Fair enough. I thought mIRC had its own sockets library doing socket I/O of your own design. I was under that impression because other clients in my possession which themselves use winsock were not having the same problem under the same circumstances (as per my original screen capture at
http://img152.imageshack.us/img152/9743/toofast.png).
So ... if winsock does not expose programs to teardown handshakes, does this mean some of the [10053] errors people receive elsewhere are essentially unfixable -- and that they are unfixable because of Microsoft stupidity?
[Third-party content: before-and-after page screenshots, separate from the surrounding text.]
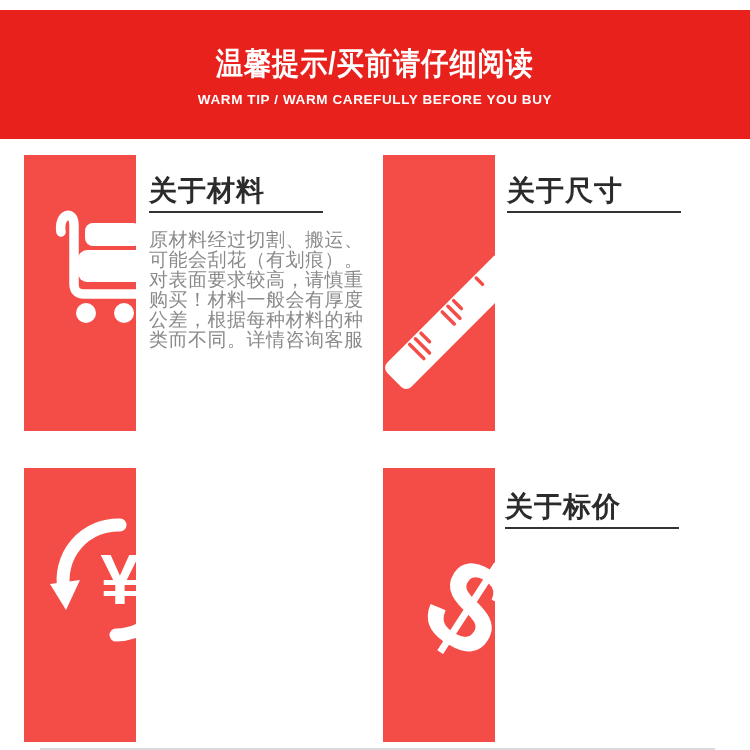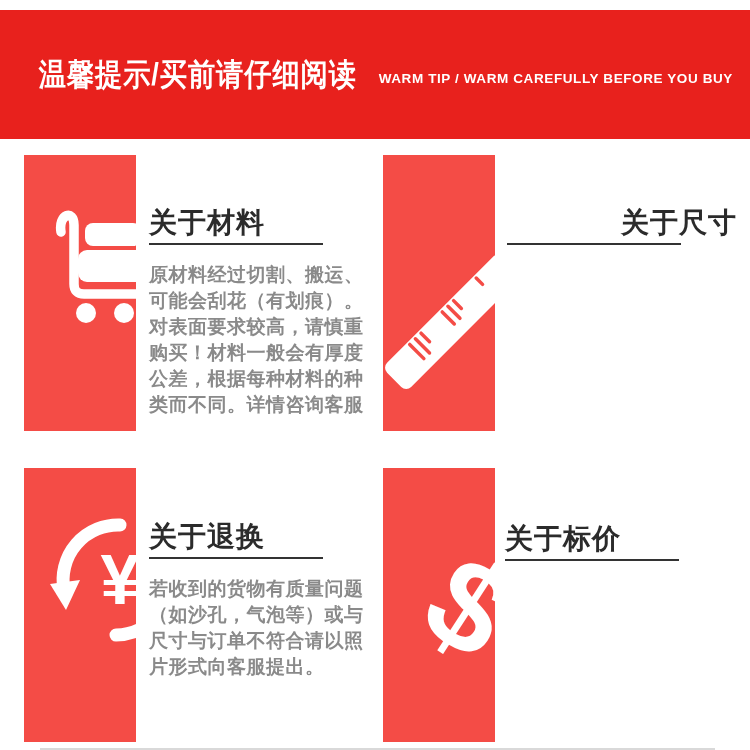--- a/index.html
+++ b/index.html
@@ -1,38 +1,38 @@
 <!DOCTYPE html>
 <html><head>
 <meta charset="utf-8">
 <style>
   html,body{margin:0;padding:0;background:#fff;}
   .page{position:relative;width:750px;height:750px;background:#ffffff;overflow:hidden;
         font-family:"Liberation Sans","DejaVu Sans",sans-serif;}
   .header{position:absolute;left:0;top:10px;width:750px;height:129px;background:#e8211d;
-          display:flex;flex-direction:row;align-items:center;justify-content:center;}
+          display:flex;flex-direction:column;align-items:center;justify-content:center;}
   .header-title{color:#ffffff;font-size:31px;font-weight:bold;letter-spacing:1px;
                 transform:scaleX(0.88);white-space:nowrap;}
   .header-subtitle{color:#ffffff;font-size:13.5px;font-weight:bold;letter-spacing:0.6px;
                    margin-top:7px;white-space:nowrap;}
   .icon-box{position:absolute;width:112px;background:#f44c46;overflow:hidden;}
   .icon-box svg{display:block;}
   .box-1{left:24px;top:155px;height:276px;}
   .box-2{left:383px;top:155px;height:276px;}
   .box-3{left:24px;top:468px;height:274px;}
   .box-4{left:383px;top:468px;height:274px;}
-  .text-col{position:absolute;width:230px;margin-top:32px;}
+  .text-col{position:absolute;width:230px;}
   .col-1{left:149px;top:176px;}
-  .col-2{left:507px;top:176px;text-align:right;}
+  .col-2{left:507px;top:176px;}
   .col-3{left:149px;top:490px;}
   .col-4{left:505px;top:492px;}
   .sec-title{font-size:28px;font-weight:bold;color:#2b2b2b;letter-spacing:1px;line-height:30px;}
   .sec-underline{width:174px;height:2px;background:#333333;margin-top:5px;}
-  .sec-body{margin-top:17px;font-size:19px;line-height:26px;color:#8a8a8a;
-            white-space:pre-line;letter-spacing:0.5px;font-weight:bold;}
+  .sec-body{margin-top:17px;font-size:19px;line-height:20px;color:#8a8a8a;
+            white-space:pre-line;letter-spacing:0.5px;}
   .bottom-line{position:absolute;left:40px;top:748px;width:675px;height:2px;background:#d9d9d9;}
 </style>
 </head>
 <body>
 
 <div class="page">
 
   <div class="header">
     <div class="header-title">温馨提示/买前请仔细阅读</div>
     <div class="header-subtitle">WARM TIP / WARM CAREFULLY BEFORE YOU BUY</div>
@@ -80,28 +80,20 @@
   </div>
 
   <div class="icon-box box-3">
     <svg width="112" height="274" viewBox="0 0 112 274">
       <path d="M 96 57 A 55 55 0 0 0 40 122" fill="none" stroke="#ffffff" stroke-width="13" stroke-linecap="round"></path>
       <polygon points="26,116 56,112 42,142" fill="#ffffff"></polygon>
       <path d="M 92 167 A 55 55 0 0 0 137 143" fill="none" stroke="#ffffff" stroke-width="13" stroke-linecap="round"></path>
       <text x="96" y="136" text-anchor="middle" font-size="70" font-weight="bold" fill="#ffffff" font-family="Liberation Sans, DejaVu Sans, sans-serif">¥</text>
     </svg>
   </div>
-  <div class="text-col col-3">
-    <div class="sec-title">关于退换</div>
-    <div class="sec-underline"></div>
-    <div class="sec-body">若收到的货物有质量问题
-（如沙孔，气泡等）或与
-尺寸与订单不符合请以照
-片形式向客服提出。</div>
-  </div>
 
   <div class="icon-box box-4">
     <svg width="112" height="274" viewBox="0 0 112 274">
       <text x="0" y="0" text-anchor="middle" font-size="128" font-weight="bold" fill="#ffffff" font-family="Liberation Sans, DejaVu Sans, sans-serif" transform="translate(62,176) rotate(33)">$</text>
     </svg>
   </div>
   <div class="text-col col-4">
     <div class="sec-title">关于标价</div>
     <div class="sec-underline"></div>
   </div>

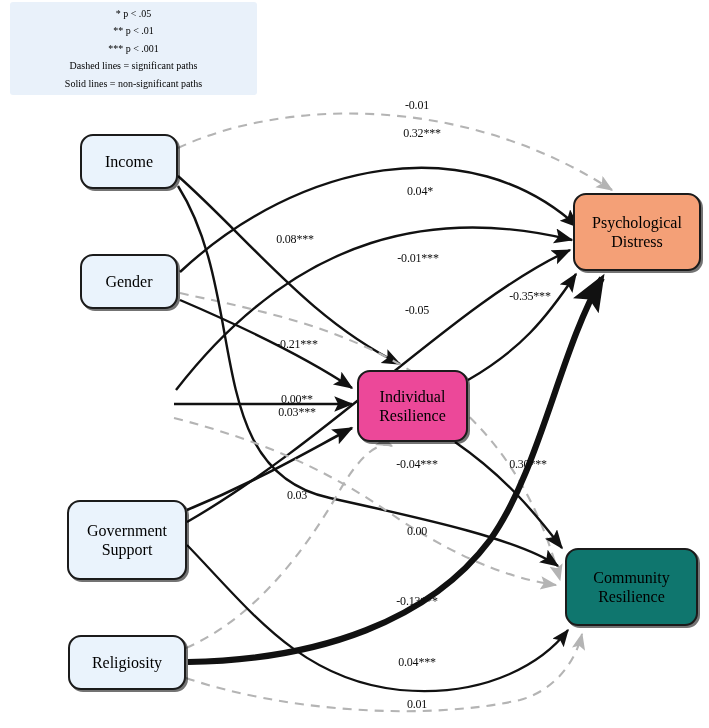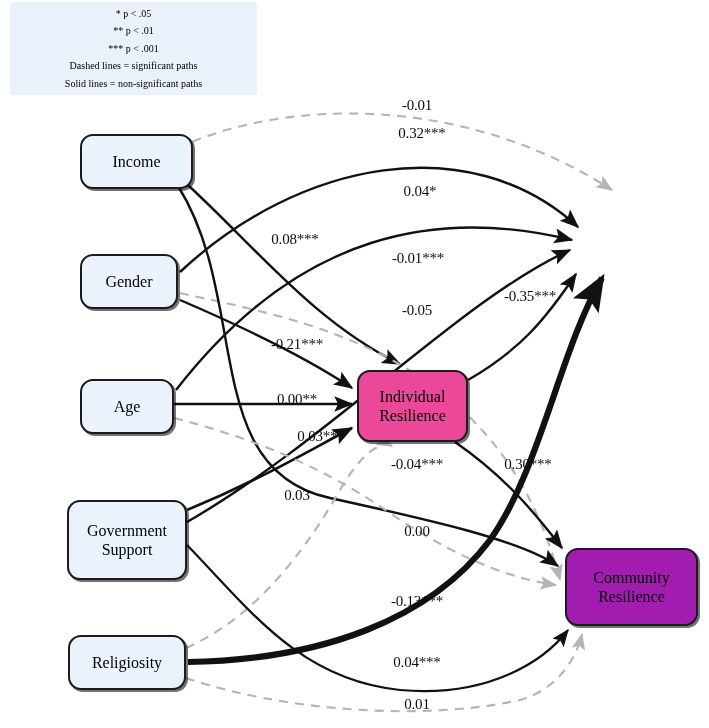--- a/index.html
+++ b/index.html
@@ -60,25 +60,25 @@
     text-align: center;
     font-size: 16px;
     line-height: 19px;
     color: #000;
     box-shadow: 2px 2px 0 rgba(0,0,0,0.55);
   }
   .node span { display: block; }
   .node-exog { background: #eaf3fc; }
   .node-med  { background: #ec4899; }
   .node-out1 { background: #f4a077; }
-  .node-out2 { background: #a21caf; }
+  .node-out2 { background: #0f766e; }
 
   .plabel {
     position: absolute;
-    font-size: 15px;
+    font-size: 12px;
     line-height: 15px;
     color: #0d0d0d;
     white-space: nowrap;
     transform: translate(-50%, -50%);
     letter-spacing: -0.2px;
   }
 </style>
 </head>
 <body>
 
@@ -136,61 +136,64 @@
   </svg>
 
   <div class="legend-box">
     <div class="legend-line">* p &lt; .05</div>
     <div class="legend-line">** p &lt; .01</div>
     <div class="legend-line">*** p &lt; .001</div>
     <div class="legend-line">Dashed lines = significant paths</div>
     <div class="legend-line">Solid lines = non-significant paths</div>
   </div>
 
-  <div class="node node-exog" style="left:80px;top:134px;width:113px;height:55px;">
+  <div class="node node-exog" style="left:80px;top:134px;width:98px;height:55px;">
     <span>Income</span>
   </div>
   <div class="node node-exog" style="left:80px;top:254px;width:98px;height:55px;">
     <span>Gender</span>
   </div>
-  <div class="node node-exog" style="left:80px;top:379px;width:94px;height:55px;">
-    <span>Age</span>
-  </div>
   <div class="node node-exog" style="left:67px;top:500px;width:120px;height:80px;">
     <div>
       <span>Government</span>
       <span>Support</span>
     </div>
   </div>
   <div class="node node-exog" style="left:68px;top:635px;width:118px;height:55px;border-radius:13px;">
     <span>Religiosity</span>
   </div>
   <div class="node node-med" style="left:357px;top:370px;width:111px;height:72px;">
     <div>
       <span>Individual</span>
       <span>Resilience</span>
+    </div>
+  </div>
+  <div class="node node-out1" style="left:573px;top:193px;width:128px;height:78px;">
+    <div>
+      <span>Psychological</span>
+      <span>Distress</span>
     </div>
   </div>
   <div class="node node-out2" style="left:565px;top:548px;width:133px;height:78px;">
     <div>
       <span>Community</span>
       <span>Resilience</span>
     </div>
   </div>
 
   <div class="plabel" style="left:417px;top:105px;">-0.01</div>
   <div class="plabel" style="left:422px;top:133px;">0.32***</div>
   <div class="plabel" style="left:420px;top:191px;">0.04*</div>
   <div class="plabel" style="left:295px;top:239px;">0.08***</div>
   <div class="plabel" style="left:418px;top:258px;">-0.01***</div>
   <div class="plabel" style="left:417px;top:310px;">-0.05</div>
   <div class="plabel" style="left:530px;top:296px;">-0.35***</div>
   <div class="plabel" style="left:297px;top:344px;">-0.21***</div>
   <div class="plabel" style="left:297px;top:399px;">0.00**</div>
-  <div class="plabel" style="left:297px;top:436px;margin-left:24px;">0.03***</div>
+  <div class="plabel" style="left:297px;top:412px;">0.03***</div>
   <div class="plabel" style="left:417px;top:464px;">-0.04***</div>
   <div class="plabel" style="left:528px;top:464px;">0.30***</div>
   <div class="plabel" style="left:297px;top:495px;">0.03</div>
   <div class="plabel" style="left:417px;top:531px;">0.00</div>
   <div class="plabel" style="left:417px;top:601px;">-0.13***</div>
   <div class="plabel" style="left:417px;top:662px;">0.04***</div>
   <div class="plabel" style="left:417px;top:704px;">0.01</div>
 
 </div>
 

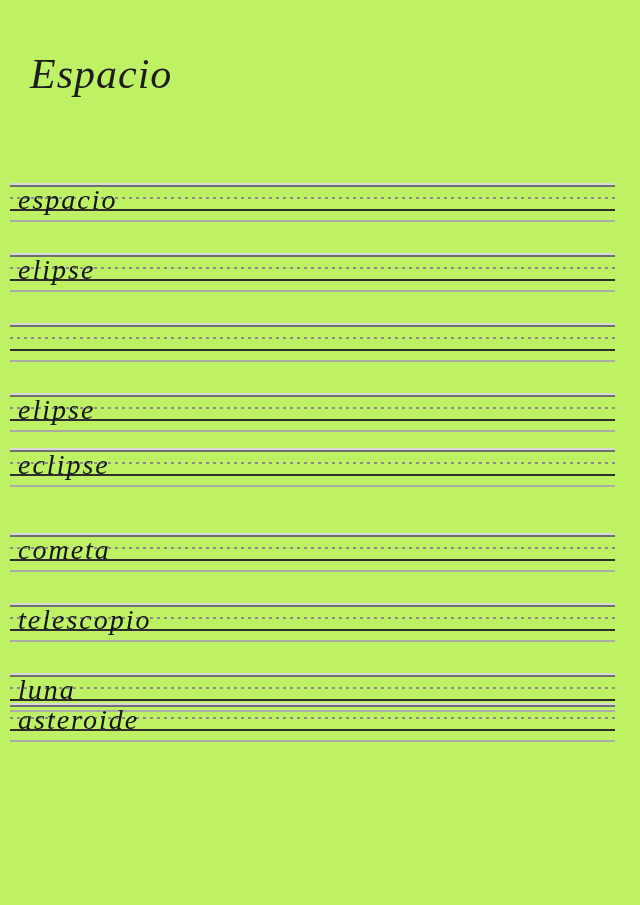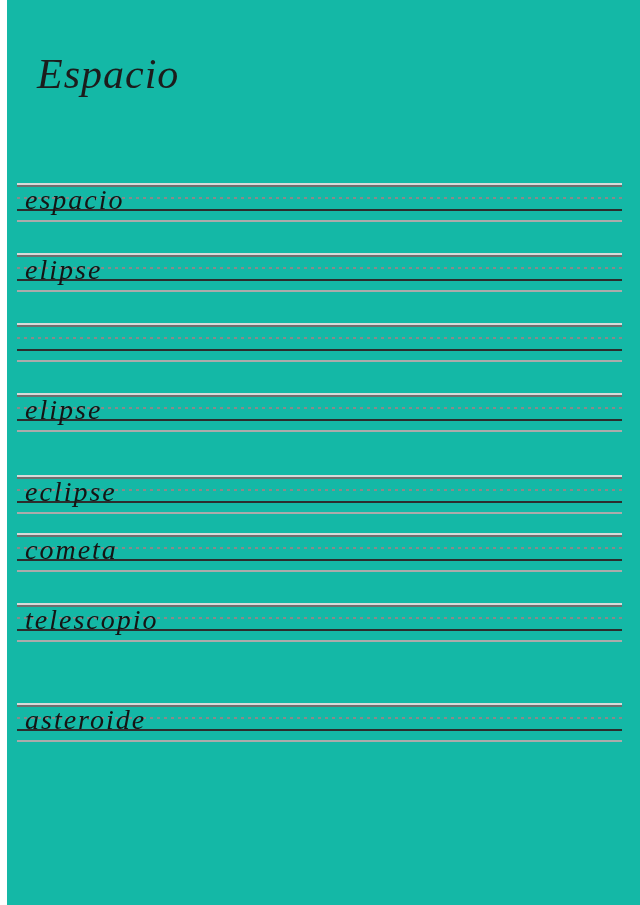--- a/index.html
+++ b/index.html
@@ -7,22 +7,21 @@
     width: 640px;
     height: 905px;
     background: #ffffff;
     position: relative;
     overflow: hidden;
     font-family: "Liberation Serif", serif;
   }
   .page {
     position: absolute;
     inset: 0;
-    background: #14b8a6;
-    margin-left: 7px;
+    background: #bef264;
   }
   .title {
     position: absolute;
     left: 30px;
     top: 50px;
     margin: 0;
     font-style: italic;
     font-weight: normal;
     font-size: 42px;
     line-height: normal;
@@ -55,21 +54,21 @@
     font-weight: normal;
     font-size: 28px;
     line-height: 28px;
     letter-spacing: 2px;
     color: #141414;
     font-family: "Liberation Serif", serif;
     white-space: nowrap;
   }
   
   .r1 { top: 185px; } .r2 { top: 255px; } .r3 { top: 325px; }
-  .r4 { top: 395px; } .r5 { top: 477px; text-decoration: underline; } .r6 { top: 535px; }
+  .r4 { top: 395px; } .r5 { top: 450px; text-decoration: underline; } .r6 { top: 535px; }
   .r7 { top: 605px; } .r8 { top: 675px; } .r9 { top: 705px; }
 </style>
 </head>
 <body>
 
 <div class="page">
 
   <h1 class="title">Espacio</h1>
 
   <div class="row r1">
@@ -120,20 +119,27 @@
   </div>
 
   <div class="row r7">
     <div class="ln top"></div>
     <div class="ln mid"></div>
     <div class="ln base"></div>
     <div class="ln bot"></div>
     <span class="word">telescopio</span>
   </div>
 
+  <div class="row r8">
+    <div class="ln top"></div>
+    <div class="ln mid"></div>
+    <div class="ln base"></div>
+    <div class="ln bot"></div>
+    <span class="word">luna</span>
+  </div>
 
   <div class="row r9">
     <div class="ln top"></div>
     <div class="ln mid"></div>
     <div class="ln base"></div>
     <div class="ln bot"></div>
     <span class="word">asteroide</span>
   </div>
 
 </div>

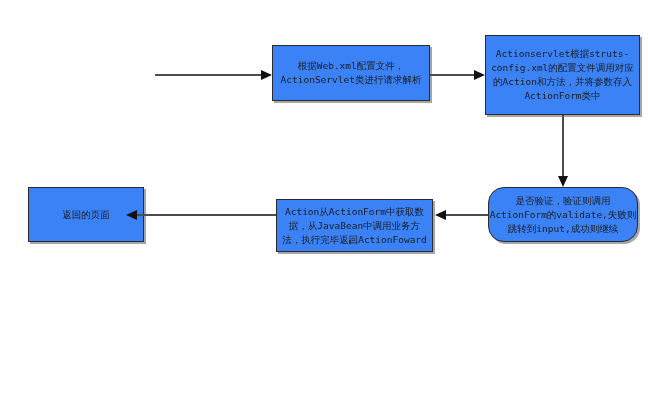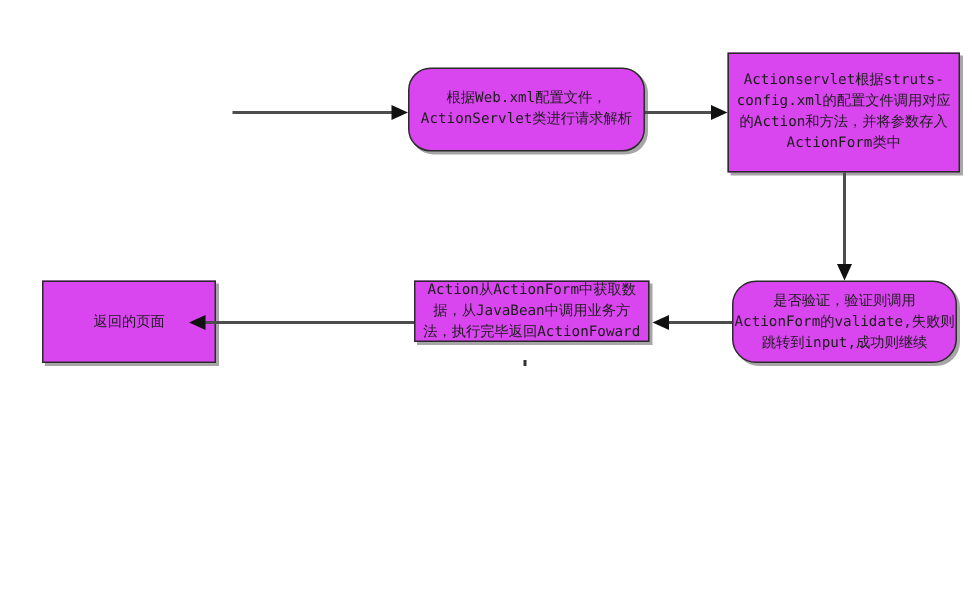--- a/index.html
+++ b/index.html
@@ -10,21 +10,21 @@
   #canvas {
     position: relative;
     width: 648px;
     height: 400px;
     background: #ffffff;
     overflow: hidden;
     font-family: "DejaVu Sans Mono", "Liberation Mono", monospace;
   }
   .node {
     position: absolute;
-    background: #d946ef;
+    background: #3b82f6;
     border: 1px solid #2b2b2b;
     box-shadow: 2px 2px 0 #a6a6a6;
     display: flex;
     align-items: center;
     justify-content: center;
     box-sizing: border-box;
   }
   .node-text {
     width: 100%;
     text-align: center;
@@ -57,24 +57,24 @@
     border-right: 5px solid transparent;
     border-top: 11px solid #111111;
   }
   .tick {
     position: absolute;
     background: #333333;
   }
 
   
   #node-client   { left: 1px;   top: 45px;  width: 154px; height: 57px; }
-  #node-parse    { left: 272px; top: 45px;  width: 158px; height: 56px; border-radius: 15px; }
+  #node-parse    { left: 272px; top: 45px;  width: 158px; height: 56px; }
   #node-dispatch { left: 485px; top: 35px;  width: 155px; height: 80px; }
   #node-validate { left: 488px; top: 187px; width: 150px; height: 55px; border-radius: 16px; }
-  #node-action   { left: 276px; top: 187px; width: 157px; height: 41px; }
+  #node-action   { left: 276px; top: 199px; width: 157px; height: 53px; }
   #node-result   { left: 28px;  top: 187px; width: 116px;  height: 55px; }
 
   
   #edge1-line { left: 155px; top: 74px;  width: 107px; height: 2px; }
   #edge1-head { left: 261px; top: 70px; }
   #edge2-line { left: 430px; top: 74px;  width: 45px;  height: 2px; }
   #edge2-head { left: 474px; top: 70px; }
   #edge3-line { left: 562px; top: 115px; width: 2px;   height: 62px; }
   #edge3-head { left: 558px; top: 176px; }
   #edge4-line { left: 445px; top: 214px; width: 43px;  height: 2px; }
See, my impression was that the 10053 was happening in the login sequence as a result of mIRC sending
anything (not just login commands themselves -- but any commands) to a remote Windows server
after that remote Windows server began a teardown handshake (which, due to internet lag, really means mIRC innocently sends its data
before it sees the remote teardown packets locally arrive, but that the remote side
thinks mIRC sent that data afterwards). But since you now say this all depends entirely on winsock, the issue instead appears to become this: local winsock spews 10053 if remote teardown sequence changes midway from FIN/FIN ACK/FIN/FIN ACK to
Windows-style FIN/[...]/RST ACK sequence (but
not if remote teardown sequence changes midway from a FIN/FIN ACK/FIN/FIN ACK to
Linux-style FIN/[...]/RST sequence.)
If I am correct about that, then I'm wondering if the cause of other ambiguous [10053] errors is: a Windows server initiating a sudden TCP teardown sequence at exactly the same time as mIRC sends (a) a user /msg,
or (b) a script-initiated server command,
or (c) mIRC sends a PING (or replies to a server PING with a PONG),
or (d) (insert something else sent here).
This is only a curiosity. If it's true, I wouldn't be surprised that Microsoft made winsock incompatible with other winsocks in this scenario -- but what would be surprising is that they made it compatible with other linsocks in said scenario.